Posted by uproar on Friday, February 15, 2008 9:59 PM

Greetings,

What are the functional differences, advantages/disadvantages, etc., between a dual-piston compressor (such as the Iwata Power Jet) and a diaphragm-type compressor? 

Thanks!

 

  • Member since
    August 2005
  • From: Sydney, Australia
Posted by Phil_H on Friday, February 15, 2008 10:19 PM

A dual-piston design is less prone to pulsation in the airflow and can provide a higher, more consitent output pressure compared to a diaphragm type.

You will get pulsation in the airflow of a diaphragm compressor because by its very nature, (for want of better terms) there is a "compression" (up) stroke and a "return" (down) stroke. The diaphragm must return to its starting position and while this happens, it's not pumping air.

In a dual piston system, one piston is "compressing" while the other is "returning", so it is able to maintain a consistent output

Due to the flexible nature of a diaphragm, it can have a lower maximum output pressure (though it's still sufficient for most airbrushing purposes). 

In extreme cases, excessive backpressure in a diaphragm compressor can rupture the diaphragm. (hence the need for a "bleeder" valve in a diaphragm compressor).

  • Member since
    January 2005
  • From: Washington
Posted by uproar on Saturday, February 16, 2008 8:40 AM
Thank you!  I've been pondering getting a nice Iwata Power Jet compressor for some time to replace my Paasche D500 (diaphragm) compressor, but have been put off by the expense.  Perhaps it may be worth it....however, I'm going to need to spend more time than I have lately building to make such an expense worthwhile.  Are the Dual-Piston compressors any quieter?
  • Member since
    May 2005
  • From: Left forever
Posted by Bgrigg on Saturday, February 16, 2008 9:00 AM

Diaphragm and dual piston compressors are "about" the same noise level. As there are two pistons that have to stop and reverse direction, they do tend to be a little bit noisier. If you want quiet there are no inexpensive solutions.
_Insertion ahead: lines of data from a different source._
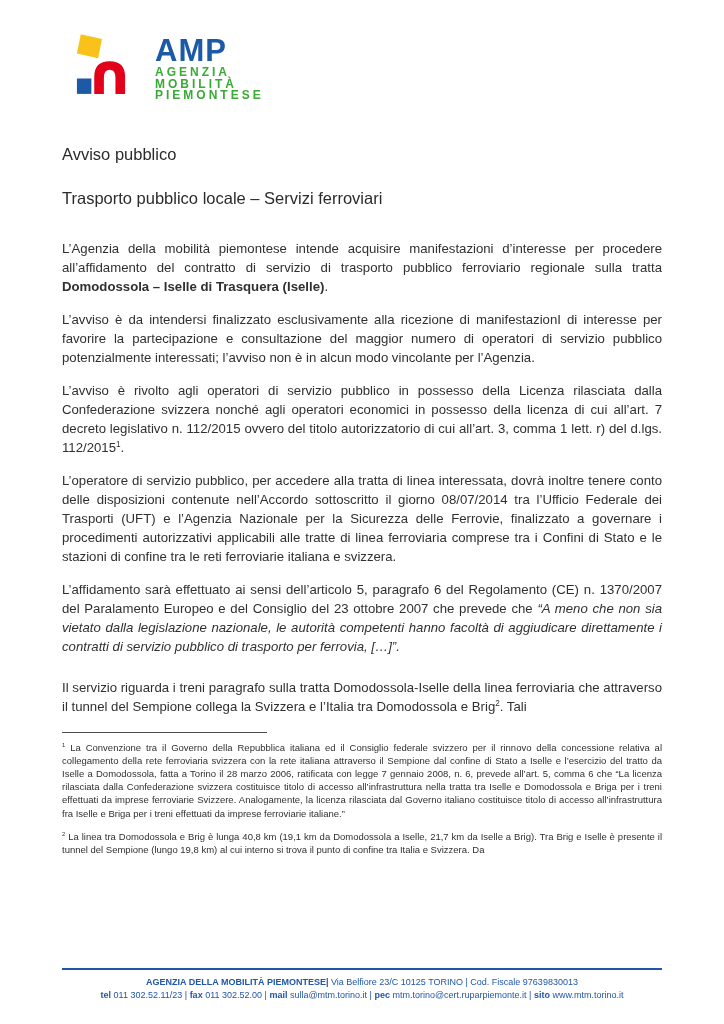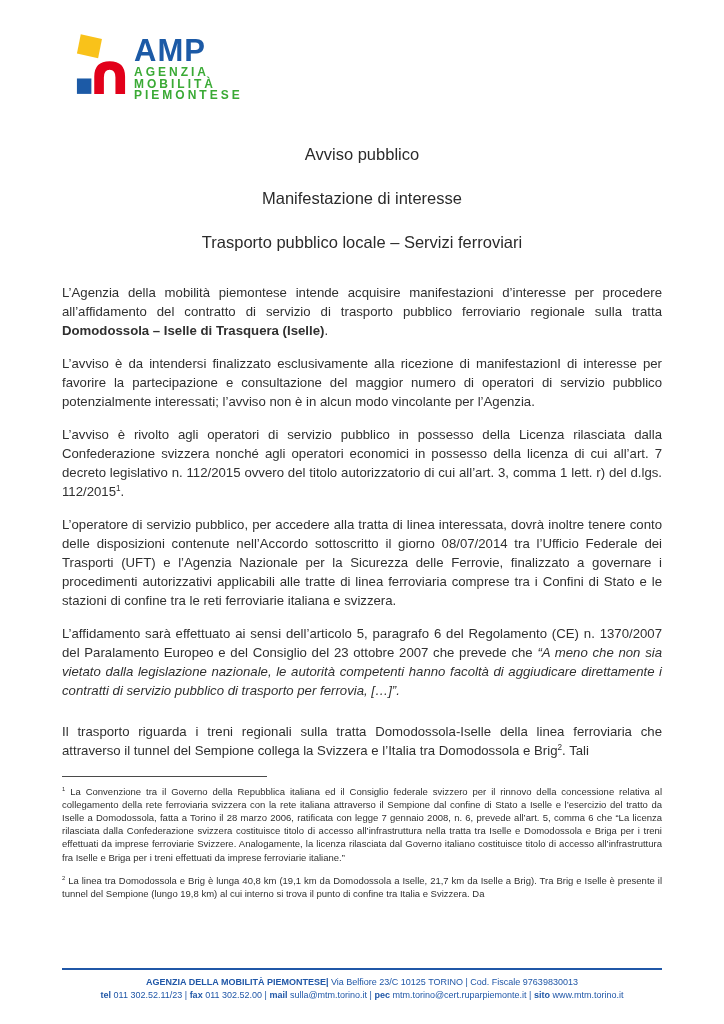"AMP" .logo-block { gap: 7px -> 28px }
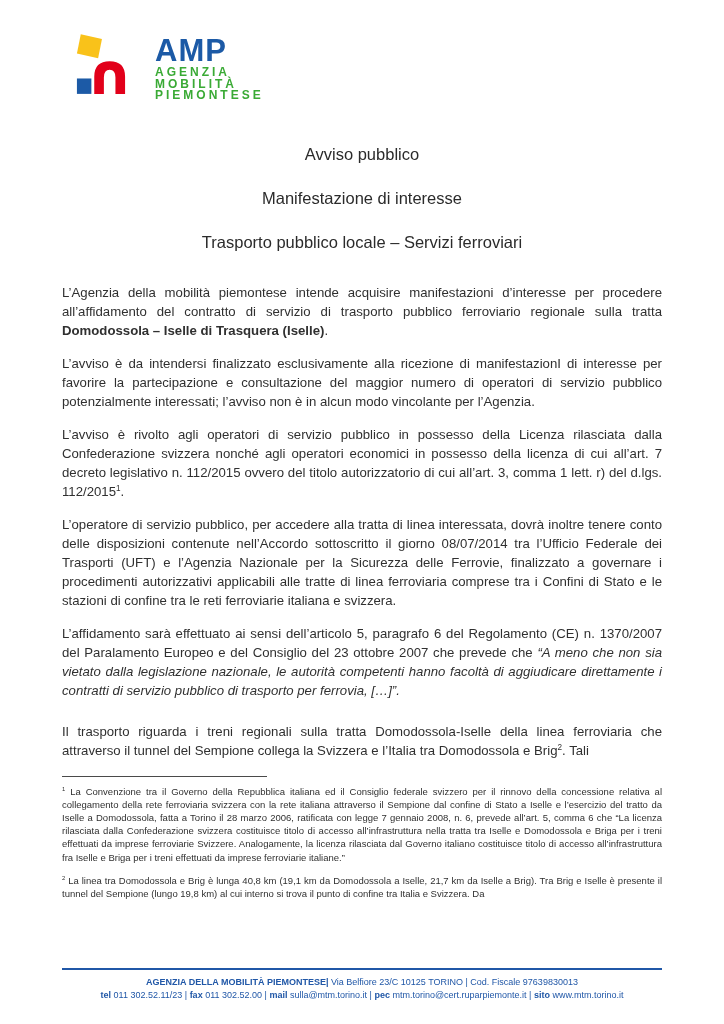"Avviso pubblico" .titles { text-align: center -> none }
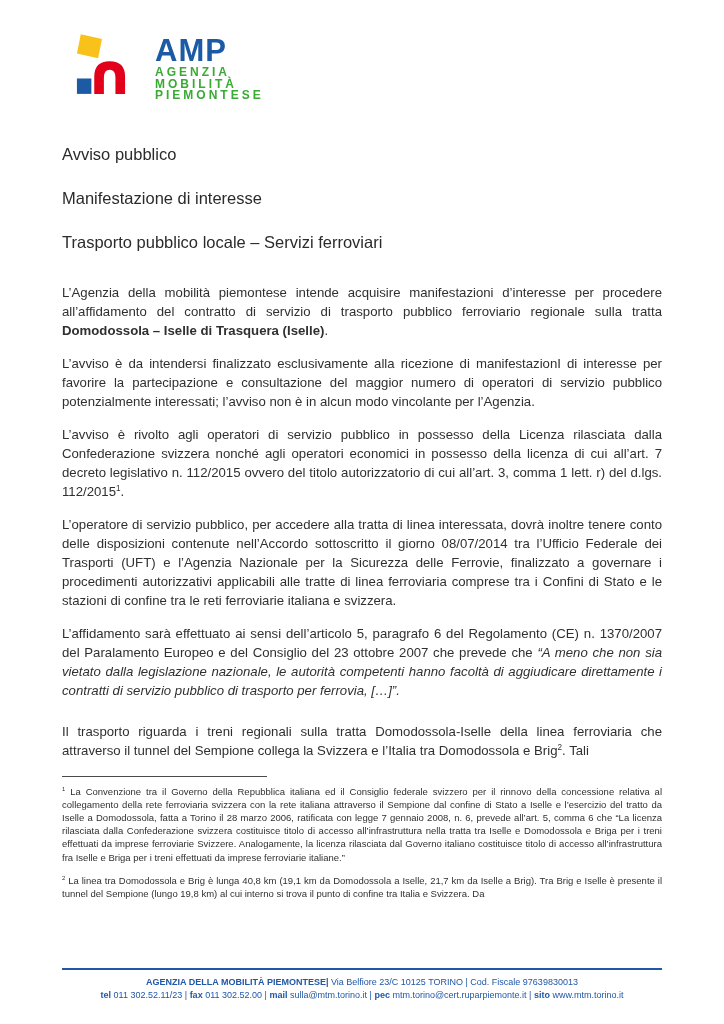"Manifestazione di interesse" div.title-line { html: <div>Manifestazione di interesse</div> -> none }
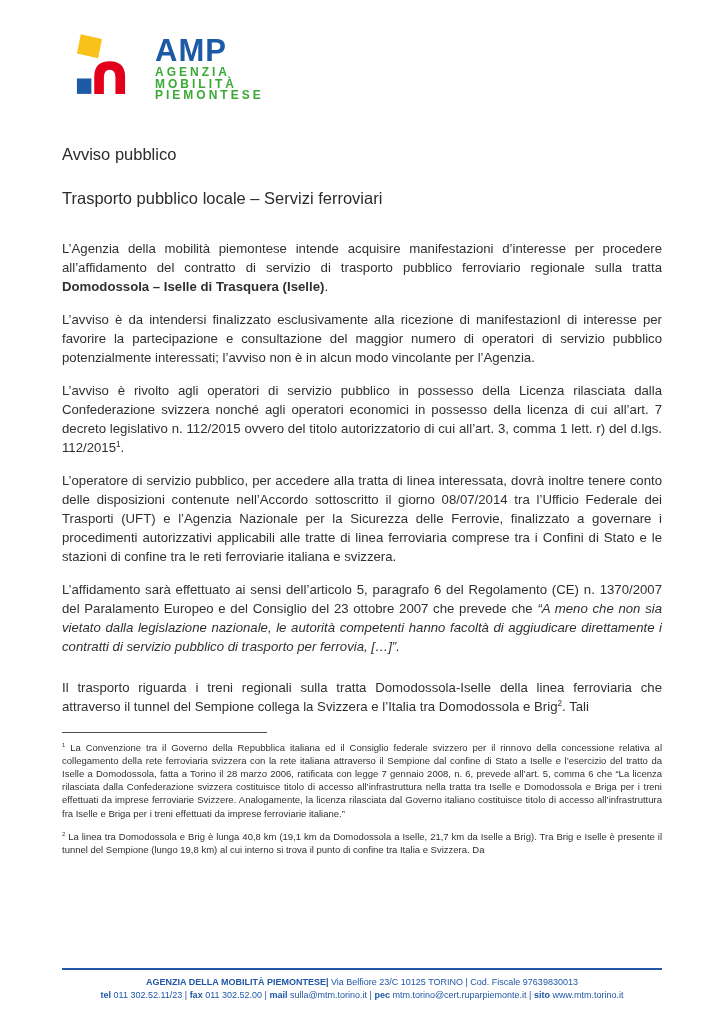"Il trasporto riguarda i treni" span { text: trasporto riguarda i treni regionali -> servizio riguarda i treni paragrafo }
A true "silent" compressor is pretty expensive and uses a screw for compression. They are the same type of compressors found in refrigeraters and make a similar amount of noise.
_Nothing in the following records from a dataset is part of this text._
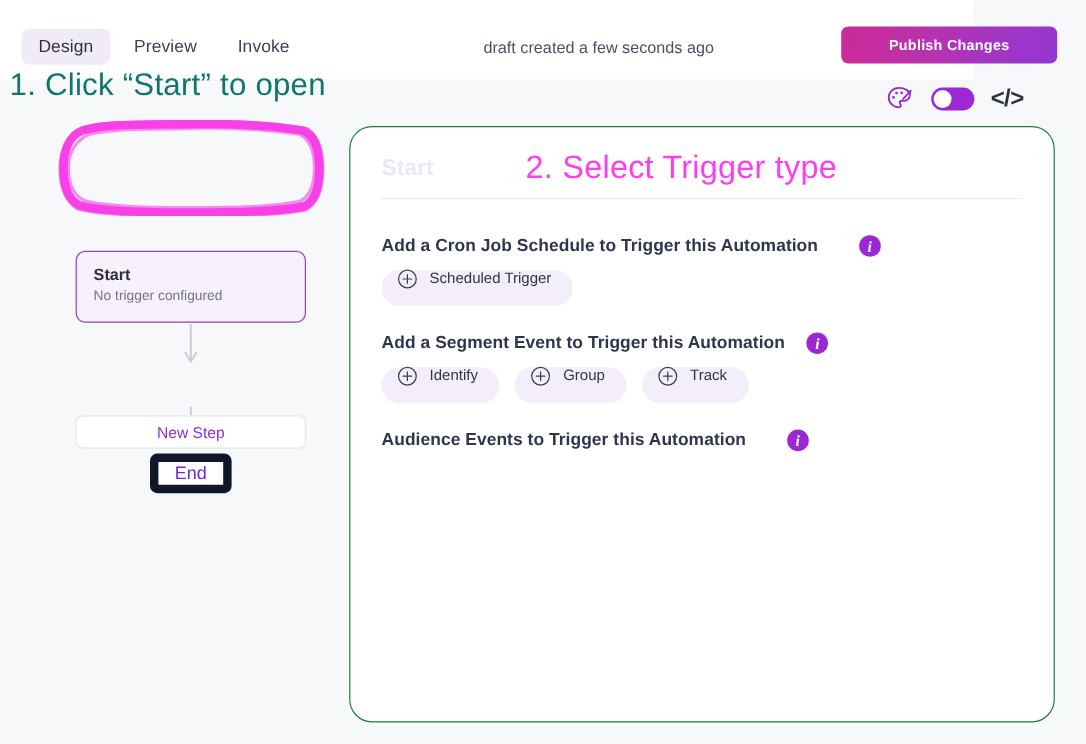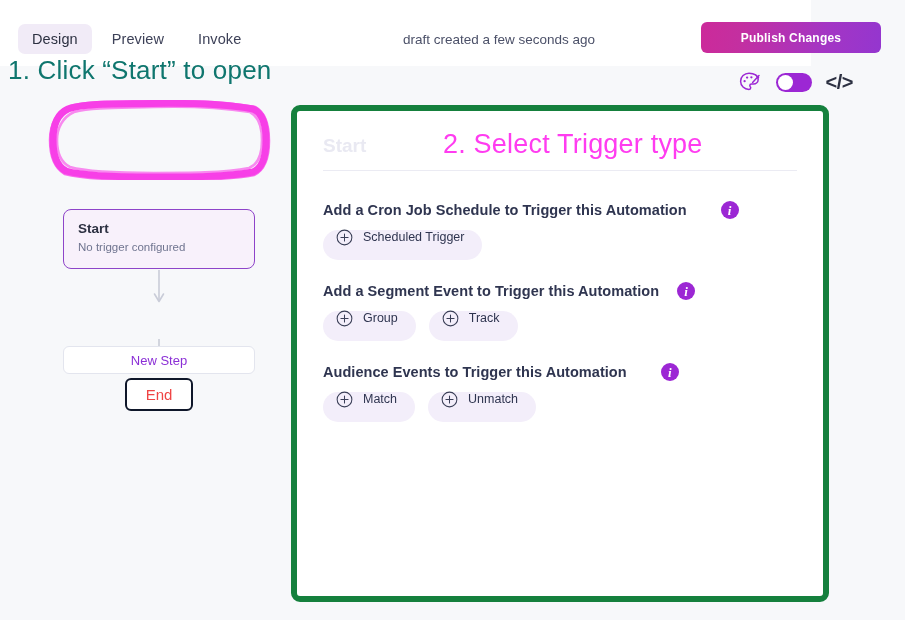"2. Select Trigger type" .panel { border: 6px solid #15803d -> 1px solid #15803d; border-radius: 9px -> 19px; width: 538px -> 588px }
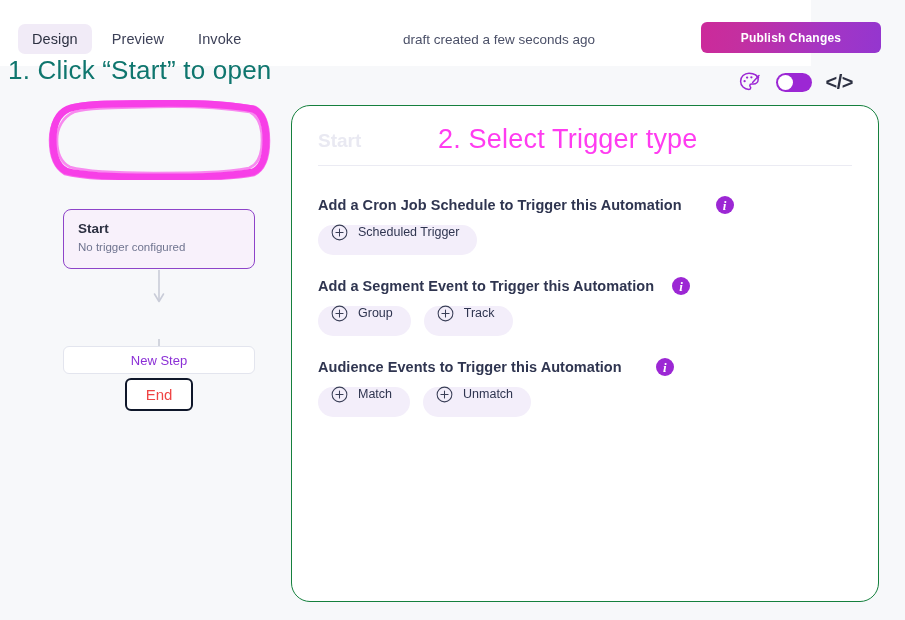"Identify" div.chip { html: none -> <div> <span> <svg> <circle></circle> <path></path> </svg> </span> <span>Identify</span> </div> }
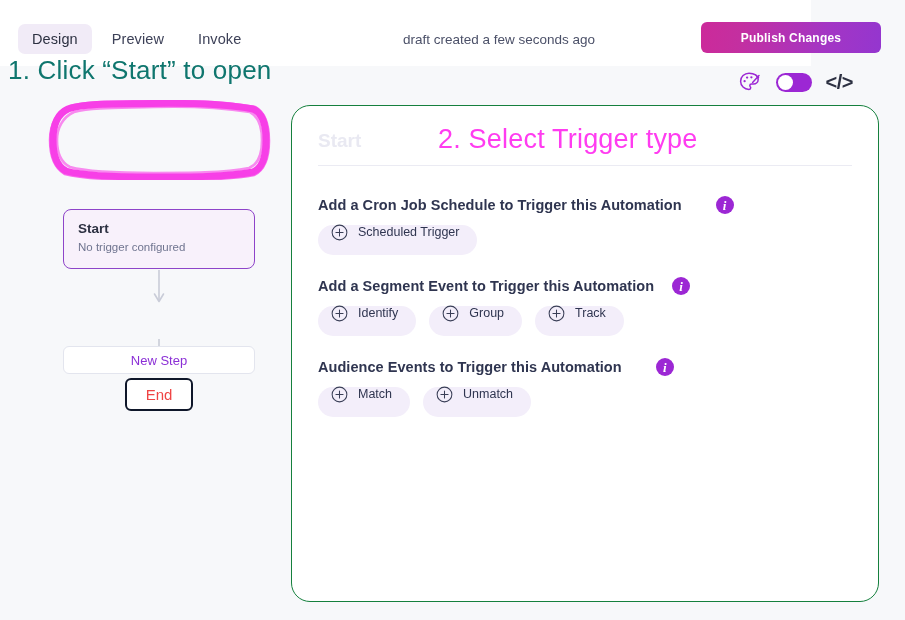"End" .node-end { border: 2px solid #0f172a -> 7px solid #0f172a; color: #ef4444 -> #6d28d9 }
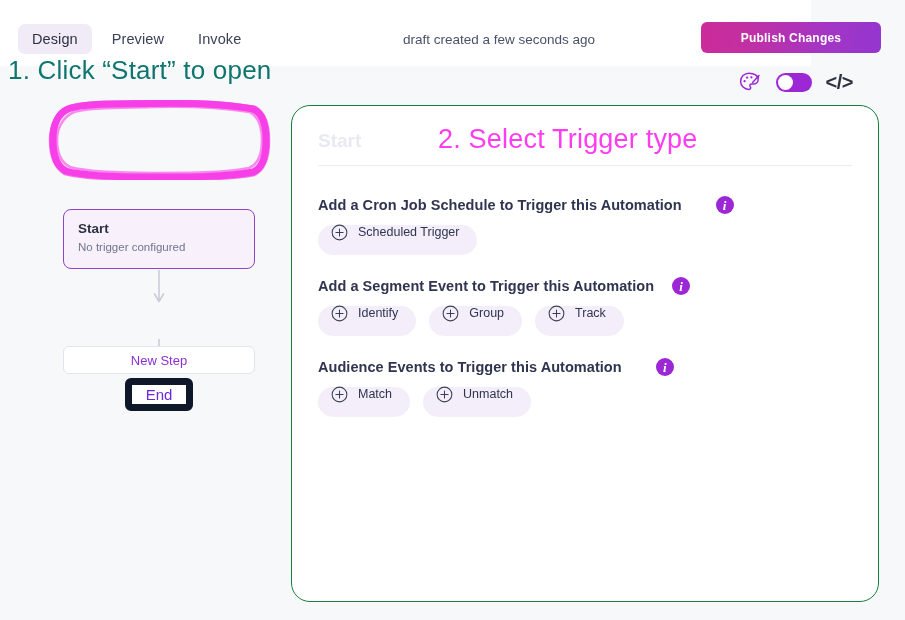"Match" div.chips { html: <div> <div> <span> <svg> <circle></circle> <path></path> </svg> </span> <span>Match</span> </div> <div> <span> <svg> <circle></circle> <path></path> </svg> </span> <span>Unmatch</span> </div> </div> -> none }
Even quieter is CO2. If you have the ability to transport a tank safely, that is. Around my parts a CO2 system costs about $150 to set up. The benefit is the CO2 is completely dry, no need for a moisture trap, and is completely silent except for the hiss of the escaping gas. One caveat is CO2 is poisonous and should only be used in a well ventilated room. 
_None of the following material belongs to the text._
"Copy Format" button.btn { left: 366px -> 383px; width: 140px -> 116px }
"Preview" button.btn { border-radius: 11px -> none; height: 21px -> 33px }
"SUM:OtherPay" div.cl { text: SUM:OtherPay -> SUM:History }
My inexpensive solution to noise is to use a tanked "garage" style compressor. It is kept outside in a ventilated box for protection and I run a hose through the wall to the spray booth. From where I sit and spray I can only hear a distant noise from the compressor, and then only when it is refilling the tank. 

So long folks!

  • Member since
    April 2003
  • From: Hayward, CA
Posted by MikeV on Sunday, February 17, 2008 1:28 AM
 Bgrigg wrote:

A true "silent" compressor is pretty expensive and uses a screw for compression. They are the same type of compressors found in refrigeraters and make a similar amount of noise.

Bill,

Silent compressors are not screw compressors, they are piston driven with cast iron heads and oil lubrication to make them quiet. Wink [;)]

Wisdom is the right use of knowledge. To know is not to be wise. Many men know a great deal, and are all the greater fools for it. There is no fool so great a fool as a knowing fool. But to know how to use knowledge is to have wisdom. " Charles Spurgeon
  • Member since
    May 2005
  • From: Left forever
Posted by Bgrigg on Monday, February 18, 2008 8:12 PM

That all depends on how silent, Mike.

Silentaire for example can be piston or screw, oil or oiless. Depends on how much you want to spend!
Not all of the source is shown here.